The Wyoming Department of Environmental Quality (WDEQ) has released the results of its study into water quality issues in the Pavillion Gas Field Cistern Area east of Pavillion, Wyoming.

This study was carried out from in response to a prior study which took place between 2009 and 2011, where the EPA conducted field investigations in response to complaints of taste and odor issues in well water from Pavilion residents. The report concluded that hydraulic fracturing fluids may have impacted groundwater in the area. Some reviews questioned the major findings in the original report.

Key points are summarized below. Click here for WDEQ’s final report on the investigation.

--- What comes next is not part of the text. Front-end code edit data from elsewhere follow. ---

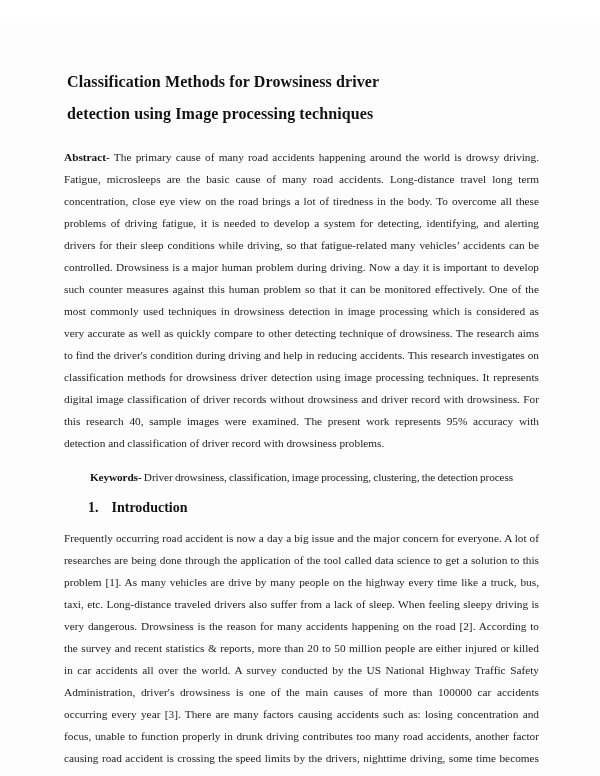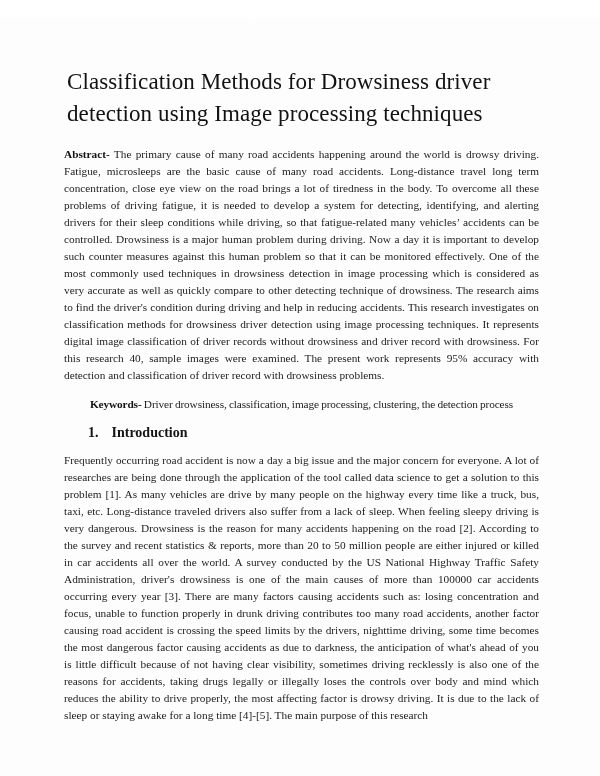--- a/index.html
+++ b/index.html
@@ -23,9 +23,9 @@
   }
   .paper-title {
     margin: 0 0 16px 3px;
-    font-size: 23px;
+    font-size: 16px;
     line-height: 32px;
-    font-weight: 400;
+    font-weight: 700;
     letter-spacing: 0.1px;
     color: #121212;
     white-space: pre-line;

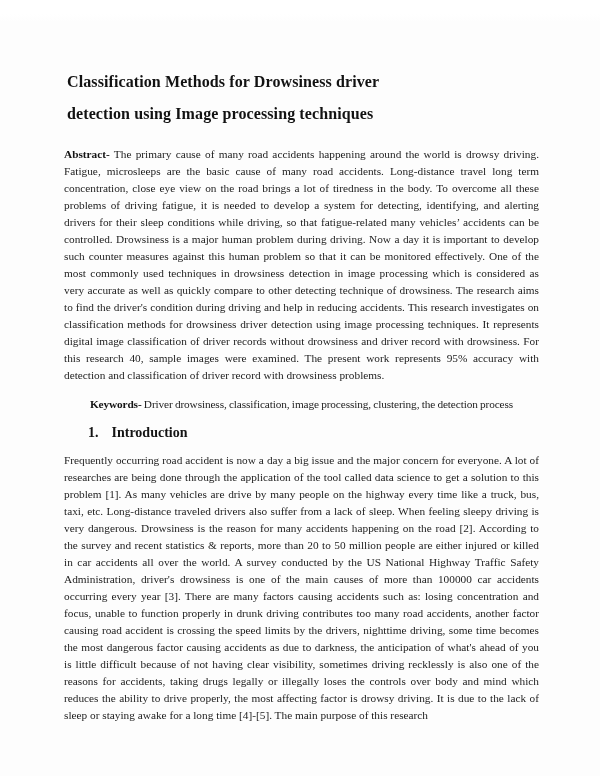--- a/index.html
+++ b/index.html
@@ -33,7 +33,7 @@
   .body-par {
     margin: 0 0 12px 0;
     font-size: 11.3px;
-    line-height: 17px;
+    line-height: 22px;
     text-align: justify;
     color: #1c1c1c;
   }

  • Based on the Department’s June and August 2014 sampling of the 13 water supply wells in the area, no organic compounds were identified at concentrations exceeding applicable drinking water standards, other than a pesticide and a phthalate ester. Phthalate is used as a plasticizer in flexible PVC plastics and is a common laboratory contaminant.
  • Any inorganic compounds found over applicable drinking water standards were associated with naturally occurring salts, metals and radionuclides. The commission notes that oil and gas drilling mud may have used some of these compounds.
  • The study also found it unlikely that fracing had caused any impacts to the water-supply wells, as no evidence was found indicating that fracturing fluids had risen to shallow depths utilized by these wells.
  • Gas found in the upper Wind River Formation appears to have originated from upward migration from deeper commercial gas-bearing zones but there is no evidence this has caused water quality issues. Evidence suggests that upward gas seepage was naturally occurring before well development.
  • Some gas wells were found to be slowly seeping gas, although the contribution from wells versus natural upward gas migration was undefined and was described as “very difficult to quantify.” Communication between shallow water-bearing zones and intermediate zones was cited as a possible cause of poor water quality, such as higher dissolved solids concentrations, in the shallow zones.
  • Taste and odor issues were likely due to bacteria in many of the water-supply wells.

The original study kicked off a controversy around hydraulic fracturing’s effect on groundwater, and in 2013 The Wyoming Oil and Gas Conservation Commission enacted groundwater baseline sampling, analysis and monitoring requirements, which require oil and gas operators to test existing water sources before and after drilling a well.

Landowners must give consent for operators to sample the permitted or adjudicated water sources. These sources include domestic, stock, industrial, irrigation, municipal or other permitted uses of water.

“To date, the State of Wyoming has spent $929,268 for the design, construction and installation of residential cistern systems and a water loading station in the Town of Pavillion. A total of 31 cisterns for 28 landowners have been installed,” a release from the office of Governor Matt Mead said. In 2014, Wyoming committed $400,000 to pay for water delivery to those cisterns.

For those landowners not participating in the cistern program, a bottled water delivery program was available and has been extended through March 31, 2017. The delivery program is provided to 11 homeowners.